Featured Research

from universities, journals, and other organizations

Baby Booms And Birth Control In Space

Date:
September 26, 2007
Source:
Netherlands Organization for Scientific Research
Summary:
Stars in galaxies are a bit similar to people: during the first phase of their existence they grow rapidly, after which a stellar birth control occurs in most galaxies. Thanks to new observations it is now known that a part of the heavy galaxies already stopped forming stars when the universe was still a toddler, about three billion years old.

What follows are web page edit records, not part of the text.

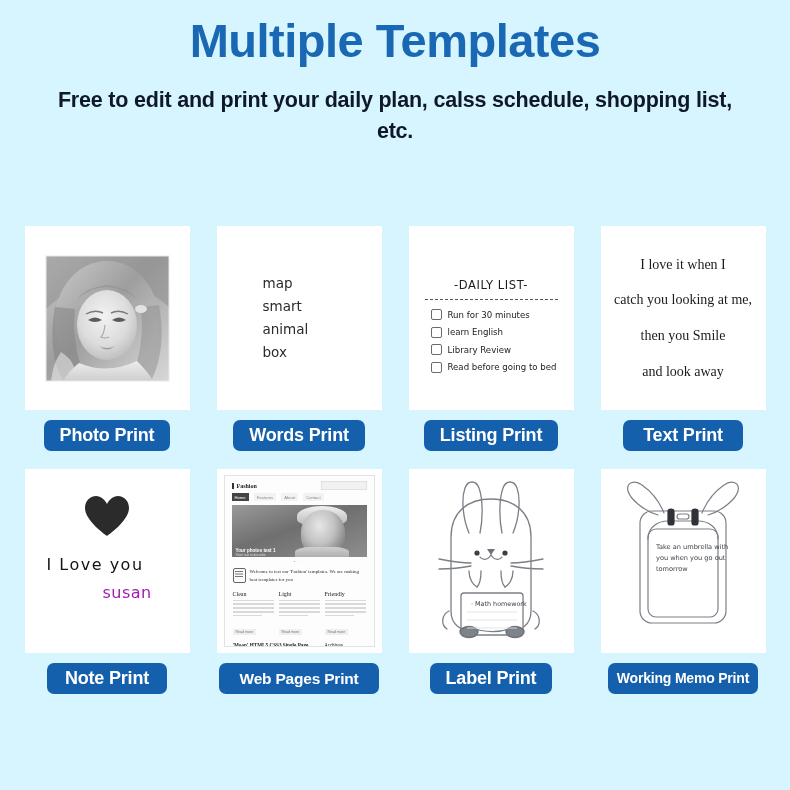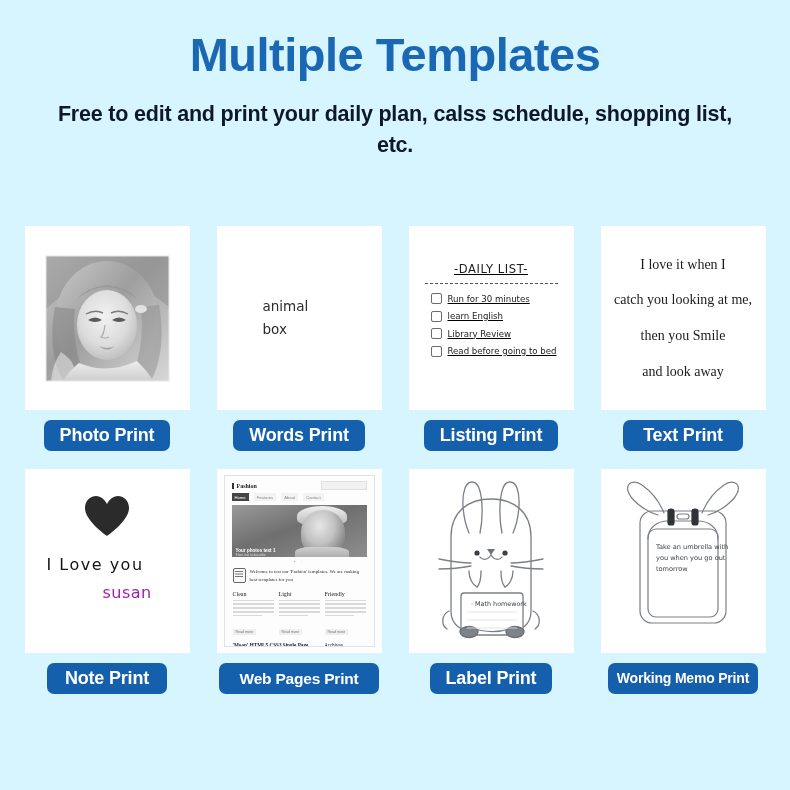--- a/index.html
+++ b/index.html
@@ -15,21 +15,21 @@
   }
   .page {
     position: relative;
     width: 790px;
     height: 790px;
     box-sizing: border-box;
   }
 
   
   .header {
-    padding-top: 30px;
+    padding-top: 16px;
     text-align: center;
   }
   .title {
     color: #1a68b3;
     font-size: 47px;
     font-weight: bold;
     letter-spacing: -0.5px;
     line-height: 1.08;
     margin: 0;
   }
@@ -117,22 +117,21 @@
     color: #2b2b2b;
     line-height: 1.72;
     font-family: "DejaVu Sans", sans-serif;
   }
 
   
   .listing {
     width: 100%;
     height: 100%;
     box-sizing: border-box;
-    padding: 36px 14px 0 14px;
-    text-decoration: underline;
+    padding: 52px 14px 0 14px;
   }
   .listing-title {
     text-align: center;
     font-size: 11.5px;
     color: #1c1c1c;
     letter-spacing: 0.6px;
     font-family: "DejaVu Sans", sans-serif;
   }
   .dashed {
     margin: 7px 2px 9px 2px;
@@ -339,20 +338,22 @@
           </g>
           <rect x="5" y="9" width="123" height="125" fill="none" stroke="#e8e8e8" stroke-width="1"></rect>
         </svg>
       </div>
       <button class="btn">Photo Print</button>
     </div>
 
     <div class="cell">
       <div class="card">
         <div class="words">
+          <div>map</div>
+          <div>smart</div>
           <div>animal</div>
           <div>box</div>
         </div>
       </div>
       <button class="btn">Words Print</button>
     </div>
 
     <div class="cell">
       <div class="card">
         <div class="listing">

An artist's impression shows a primordial quasar as it might have been, surrounded by sheets of gas, dust, stars and early star clusters. New research suggests that heavy galaxies stopped forming stars when the universe was still a toddler, about 3 billion years old. Astronomers suspect that black holes (which are thought to exist in quasars) exert an influence on this halt in births.
Credit: NASA/ESA/ESO/Wolfram Freudling et al. (STECF)

Stars in galaxies are a bit similar to people: during the first phase of their existence they grow rapidly, after which a stellar birth control occurs in most galaxies.

New observations from Dutch astronomer Mariska Kriek with the Gemini Telescope on Hawaii and the Very Large Telescope (VLT) in Chile, have shown that a part of the heavy galaxies already stopped forming stars when the universe was still a toddler, about 3 billion years old. Astronomers suspect that black holes exert an influence on this halt in births.

Heavy galaxies are a boring phenomenon in the modern universe. They have an elliptical or a round form, the stars are evenly distributed over the galaxies and no more new stars are formed.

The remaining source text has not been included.